Good. That is the whole point.
Maybe search results should link to archives rather than live urls
It’s one extra step to put archive.is/ in front of any dark reddit url.
It is the techical help that hurts the most. Raspberry Pi, Linx and Steam Deck are the big ones I find help for on Reddit.
But to be fair it just encourages me to search harder elsewhere, or better yet forces me to tinker more myself to find the solutions.
Regardless, it is a wealth of users that the users have given for free for so long.

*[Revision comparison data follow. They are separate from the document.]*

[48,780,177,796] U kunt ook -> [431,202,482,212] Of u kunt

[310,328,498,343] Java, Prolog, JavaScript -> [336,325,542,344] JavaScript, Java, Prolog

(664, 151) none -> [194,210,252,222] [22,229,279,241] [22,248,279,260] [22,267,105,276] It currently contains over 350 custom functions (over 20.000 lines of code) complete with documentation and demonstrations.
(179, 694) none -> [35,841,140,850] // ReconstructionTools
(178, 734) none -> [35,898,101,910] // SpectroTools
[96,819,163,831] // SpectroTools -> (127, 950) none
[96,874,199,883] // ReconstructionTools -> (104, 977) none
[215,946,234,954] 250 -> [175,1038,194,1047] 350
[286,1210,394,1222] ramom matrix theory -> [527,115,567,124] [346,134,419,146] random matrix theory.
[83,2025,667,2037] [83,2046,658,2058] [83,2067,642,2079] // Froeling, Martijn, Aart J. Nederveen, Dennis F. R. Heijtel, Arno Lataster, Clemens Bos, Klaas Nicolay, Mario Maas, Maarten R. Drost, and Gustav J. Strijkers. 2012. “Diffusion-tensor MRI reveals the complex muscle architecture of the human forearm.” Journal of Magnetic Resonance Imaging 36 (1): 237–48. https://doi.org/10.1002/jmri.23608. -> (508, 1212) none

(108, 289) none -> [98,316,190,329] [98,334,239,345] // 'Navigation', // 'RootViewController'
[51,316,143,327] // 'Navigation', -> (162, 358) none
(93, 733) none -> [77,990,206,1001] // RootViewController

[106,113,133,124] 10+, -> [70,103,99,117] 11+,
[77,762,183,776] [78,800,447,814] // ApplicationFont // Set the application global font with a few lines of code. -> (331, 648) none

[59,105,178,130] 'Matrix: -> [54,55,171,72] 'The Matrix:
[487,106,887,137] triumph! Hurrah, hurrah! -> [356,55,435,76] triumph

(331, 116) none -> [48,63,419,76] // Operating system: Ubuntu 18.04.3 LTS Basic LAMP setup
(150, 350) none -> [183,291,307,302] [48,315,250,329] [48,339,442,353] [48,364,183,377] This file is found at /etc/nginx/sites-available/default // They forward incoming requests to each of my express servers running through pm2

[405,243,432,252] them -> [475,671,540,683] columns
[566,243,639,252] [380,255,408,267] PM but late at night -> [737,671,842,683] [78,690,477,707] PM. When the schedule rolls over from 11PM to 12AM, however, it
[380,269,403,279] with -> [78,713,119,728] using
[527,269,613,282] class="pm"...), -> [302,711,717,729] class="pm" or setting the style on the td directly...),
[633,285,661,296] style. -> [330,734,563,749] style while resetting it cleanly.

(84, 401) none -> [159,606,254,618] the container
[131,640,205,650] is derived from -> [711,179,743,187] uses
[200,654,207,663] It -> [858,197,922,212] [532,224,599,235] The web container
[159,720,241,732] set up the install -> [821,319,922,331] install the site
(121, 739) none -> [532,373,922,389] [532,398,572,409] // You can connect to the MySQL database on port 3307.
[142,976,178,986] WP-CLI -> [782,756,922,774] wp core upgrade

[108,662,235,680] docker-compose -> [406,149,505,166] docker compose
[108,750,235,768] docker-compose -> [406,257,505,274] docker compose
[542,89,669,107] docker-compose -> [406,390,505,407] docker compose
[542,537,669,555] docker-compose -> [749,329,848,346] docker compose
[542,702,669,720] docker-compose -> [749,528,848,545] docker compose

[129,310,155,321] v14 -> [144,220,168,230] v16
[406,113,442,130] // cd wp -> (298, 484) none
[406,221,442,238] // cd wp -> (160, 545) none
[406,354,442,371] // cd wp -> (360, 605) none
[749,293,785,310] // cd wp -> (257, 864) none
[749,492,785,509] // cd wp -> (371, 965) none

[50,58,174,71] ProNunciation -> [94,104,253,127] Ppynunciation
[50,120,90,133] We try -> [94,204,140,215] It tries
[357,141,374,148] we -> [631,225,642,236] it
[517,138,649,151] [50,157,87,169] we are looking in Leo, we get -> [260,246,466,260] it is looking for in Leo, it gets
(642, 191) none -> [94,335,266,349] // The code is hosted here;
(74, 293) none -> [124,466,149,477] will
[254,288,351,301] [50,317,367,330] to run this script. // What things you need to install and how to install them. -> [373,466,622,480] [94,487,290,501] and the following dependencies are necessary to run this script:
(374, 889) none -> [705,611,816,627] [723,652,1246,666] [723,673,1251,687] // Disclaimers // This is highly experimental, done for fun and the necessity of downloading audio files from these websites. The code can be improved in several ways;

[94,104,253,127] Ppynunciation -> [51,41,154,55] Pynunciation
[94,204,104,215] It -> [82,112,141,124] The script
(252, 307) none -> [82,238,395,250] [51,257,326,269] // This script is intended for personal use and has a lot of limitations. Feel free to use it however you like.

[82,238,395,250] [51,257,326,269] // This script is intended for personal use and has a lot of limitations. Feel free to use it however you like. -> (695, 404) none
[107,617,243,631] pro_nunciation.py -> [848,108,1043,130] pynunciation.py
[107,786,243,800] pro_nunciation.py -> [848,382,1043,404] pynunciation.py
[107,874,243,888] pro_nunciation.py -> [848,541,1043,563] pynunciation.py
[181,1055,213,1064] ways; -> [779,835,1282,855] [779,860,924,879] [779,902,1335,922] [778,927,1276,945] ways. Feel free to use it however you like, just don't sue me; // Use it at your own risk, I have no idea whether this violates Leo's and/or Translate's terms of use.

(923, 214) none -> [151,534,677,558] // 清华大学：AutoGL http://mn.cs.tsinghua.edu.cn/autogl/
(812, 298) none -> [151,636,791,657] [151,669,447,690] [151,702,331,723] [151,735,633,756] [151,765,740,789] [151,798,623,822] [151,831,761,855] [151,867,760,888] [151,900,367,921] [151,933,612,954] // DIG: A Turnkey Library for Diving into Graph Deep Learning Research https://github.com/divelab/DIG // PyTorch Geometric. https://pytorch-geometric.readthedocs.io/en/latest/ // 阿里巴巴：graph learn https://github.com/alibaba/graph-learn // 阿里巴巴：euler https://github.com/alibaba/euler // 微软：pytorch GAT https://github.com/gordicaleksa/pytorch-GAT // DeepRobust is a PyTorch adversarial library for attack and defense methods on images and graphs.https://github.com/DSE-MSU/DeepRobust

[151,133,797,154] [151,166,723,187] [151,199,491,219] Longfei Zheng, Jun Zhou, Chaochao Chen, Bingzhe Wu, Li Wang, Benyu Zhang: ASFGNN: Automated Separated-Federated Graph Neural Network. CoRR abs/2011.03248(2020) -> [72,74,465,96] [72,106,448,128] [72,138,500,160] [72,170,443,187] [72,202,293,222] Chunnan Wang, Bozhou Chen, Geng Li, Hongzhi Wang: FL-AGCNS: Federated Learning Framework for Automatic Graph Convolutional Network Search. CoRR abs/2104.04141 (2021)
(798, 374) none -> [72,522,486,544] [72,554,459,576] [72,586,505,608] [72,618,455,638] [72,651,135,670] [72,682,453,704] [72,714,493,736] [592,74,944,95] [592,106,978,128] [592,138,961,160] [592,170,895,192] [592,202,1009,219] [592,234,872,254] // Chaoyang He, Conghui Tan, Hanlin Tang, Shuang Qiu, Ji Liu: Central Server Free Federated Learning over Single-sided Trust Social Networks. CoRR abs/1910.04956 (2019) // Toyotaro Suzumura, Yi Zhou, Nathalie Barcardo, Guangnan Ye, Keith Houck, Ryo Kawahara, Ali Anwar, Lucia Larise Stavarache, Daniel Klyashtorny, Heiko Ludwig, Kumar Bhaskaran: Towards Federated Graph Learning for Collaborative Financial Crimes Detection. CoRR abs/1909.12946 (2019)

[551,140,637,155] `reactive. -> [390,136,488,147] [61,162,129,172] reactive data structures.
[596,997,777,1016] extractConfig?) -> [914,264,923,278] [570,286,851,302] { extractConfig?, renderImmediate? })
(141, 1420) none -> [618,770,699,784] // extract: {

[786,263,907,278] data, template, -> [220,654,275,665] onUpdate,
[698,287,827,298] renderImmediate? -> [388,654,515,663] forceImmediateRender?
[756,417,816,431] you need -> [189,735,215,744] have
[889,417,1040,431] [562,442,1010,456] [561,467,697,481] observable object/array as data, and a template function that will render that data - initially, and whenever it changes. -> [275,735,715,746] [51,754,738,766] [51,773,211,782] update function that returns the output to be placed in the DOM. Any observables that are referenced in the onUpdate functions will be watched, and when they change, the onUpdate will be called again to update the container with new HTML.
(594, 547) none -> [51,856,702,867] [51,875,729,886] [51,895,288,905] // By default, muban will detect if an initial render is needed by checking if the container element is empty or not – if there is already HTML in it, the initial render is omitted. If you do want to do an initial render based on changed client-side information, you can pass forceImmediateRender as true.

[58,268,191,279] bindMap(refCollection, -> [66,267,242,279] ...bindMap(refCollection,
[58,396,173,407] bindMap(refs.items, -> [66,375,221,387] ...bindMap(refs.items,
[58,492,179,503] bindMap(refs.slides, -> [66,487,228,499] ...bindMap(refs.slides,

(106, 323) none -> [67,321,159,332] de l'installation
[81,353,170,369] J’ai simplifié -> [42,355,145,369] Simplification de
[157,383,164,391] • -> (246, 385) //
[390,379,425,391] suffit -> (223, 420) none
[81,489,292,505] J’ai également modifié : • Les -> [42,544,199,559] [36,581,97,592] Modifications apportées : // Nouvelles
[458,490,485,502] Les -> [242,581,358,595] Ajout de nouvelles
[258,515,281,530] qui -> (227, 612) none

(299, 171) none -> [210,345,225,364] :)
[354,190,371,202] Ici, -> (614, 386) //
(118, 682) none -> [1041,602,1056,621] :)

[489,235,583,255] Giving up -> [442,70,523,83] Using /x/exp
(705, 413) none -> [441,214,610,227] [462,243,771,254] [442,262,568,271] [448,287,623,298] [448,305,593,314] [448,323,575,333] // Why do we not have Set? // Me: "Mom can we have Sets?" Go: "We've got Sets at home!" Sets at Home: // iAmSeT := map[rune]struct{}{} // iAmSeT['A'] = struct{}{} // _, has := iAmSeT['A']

I wonder if there is an import script that can migrate threads and comments over to Lemmy
There are import scripts - the problem is that Reddit has disabled the Pushshift API end of March, which makes data exporting significantly harder. There are some archives from before that available as torrent, and there has been effort from r/datahoarders to archive and submit it to archive.org before the shutdown.
I’ve been looking into that for our sub, and concluded it’s currently not sensible - so in case we decide to reopen restricted for archive access I created a bot that re-posts Lemmy postings into the locked subreddit for discoverability, and adds a comment to drive users out for commenting.
🤔wish I could code…
Luckily, the barrier for entry is having a computer and hands!
And a competent brain…
Yeah those are harder to acquire
And reddit -> lemmy migration script is going to be one of the easiest thing you can write. That is without the API limit and the sheer amount being the biggest problem…
Yeah it’s been inconvenient to Google stuff and have private subreddits come up, but that’s life. Hopefully that information will begin moving to Lemmy instances as time goes on.
Kagi can filter out reddit automatically with it’s lenses. You can do something sort of similar manually with
-site:reddit.com
in your query.Another alternative is just using wayback machine to access reddit. That way they don’t get your traffic!